The goal of this analysis is to figure out the topics readers are interested in, but those articles are not available (or their quality is not good) in their local language.
We can recommend those popular topics to editors in local communities.
We will use pages viewed and translated by Google in March 2019. Since the vast majority of these pages are translated from English to other language, the first exploration will only check the topics of articles on English Wikipedia.
We break down the translated pageviews by two types:
- **Pageviews translated by Toledo ([[ https://www.thejakartapost.com/life/2018/12/08/google-says-it-uses-ai-to-translate-english-content-to-indonesian.html | Google integrate automatic translated pages in search results ]])**. These articles represent 1) Google thinks the quality of contents in local languages is not as good as translated pages **AND** 2) Users are interested in these articles and thus click through the search results.

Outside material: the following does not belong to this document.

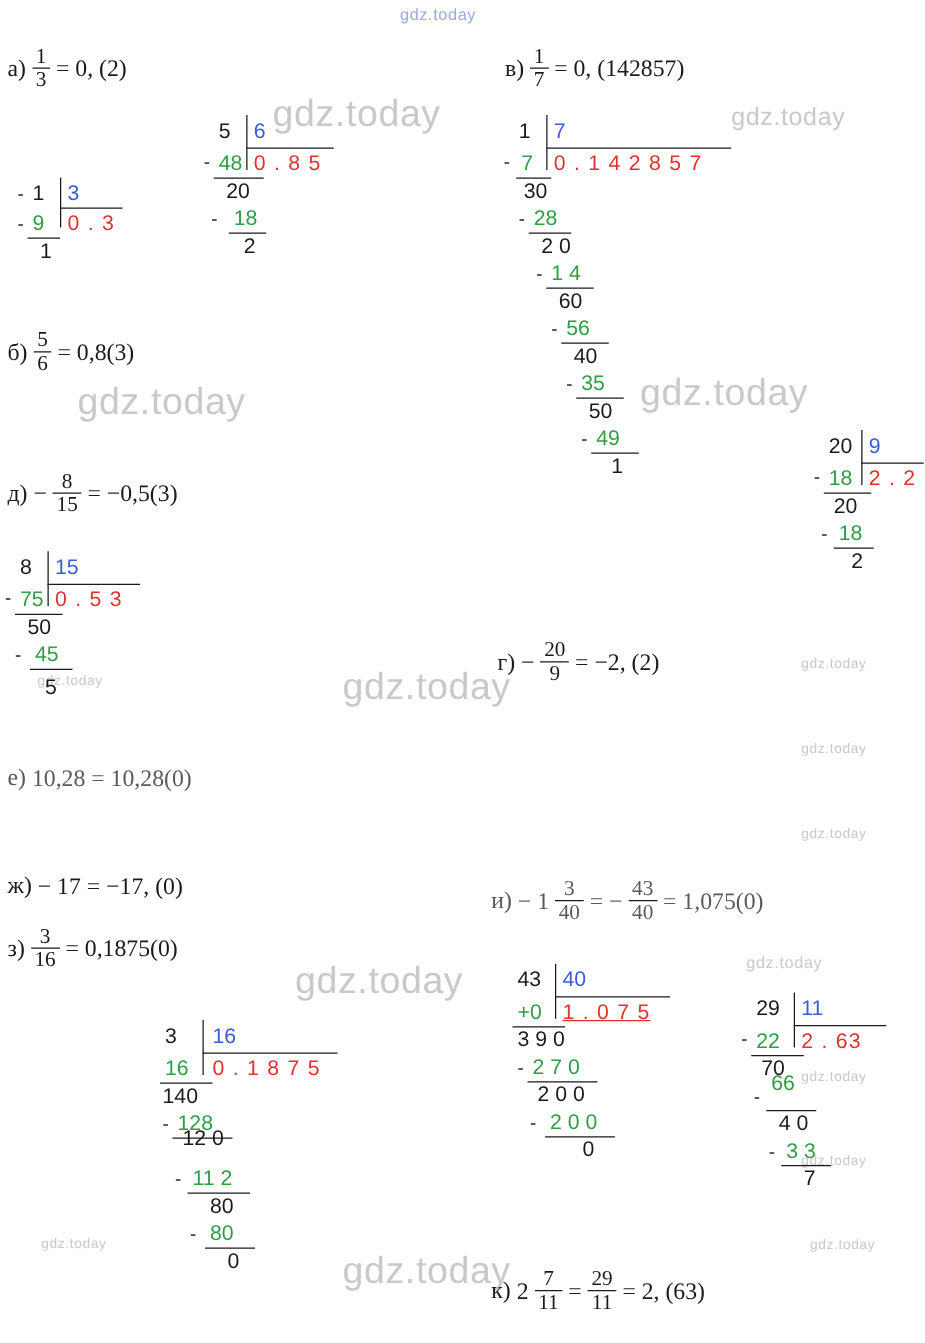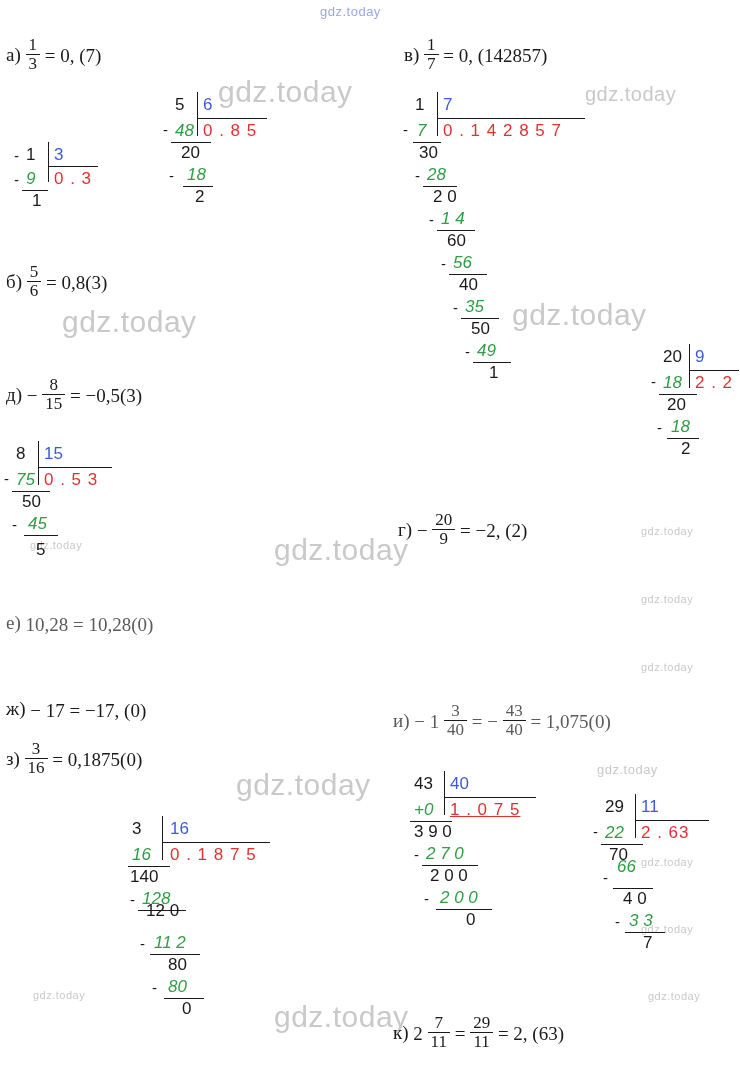"= 0, (7)" span.inline { text: 7 -> 2 }
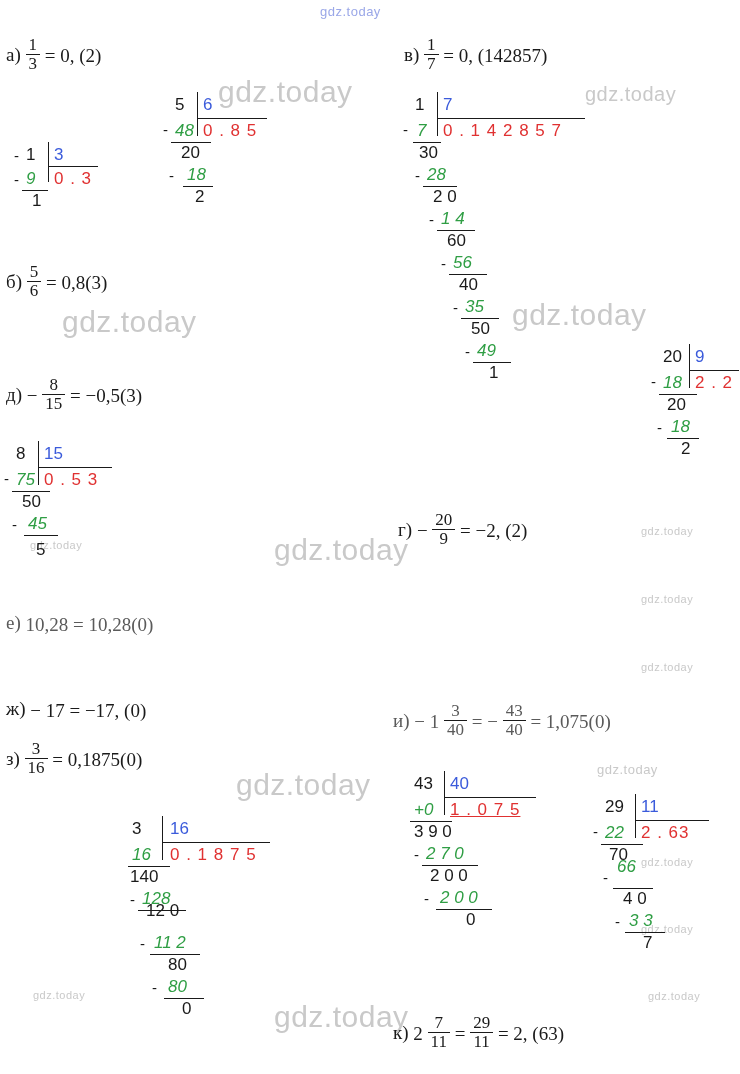"48" .ld .sub { font-style: italic -> none }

- **User initiated translation**. Users paste the article links into Google translate, or click on the "Translate this page" link from their search result. In this case, users are well aware that they are reading a translated article and willing to put more effort to do that, which is an indication of a stronger interest in the articles. We break down the analysis by translation target languages.
We use the [[ https://www.mediawiki.org/wiki/Talk:ORES/Draft_topic | ORES draft topic model ]] to get the topics of articles. The outcome is the [[ https://en.wikipedia.org/wiki/Wikipedia:WikiProject_Council/Directory | WikiProject ]] each article belongs to.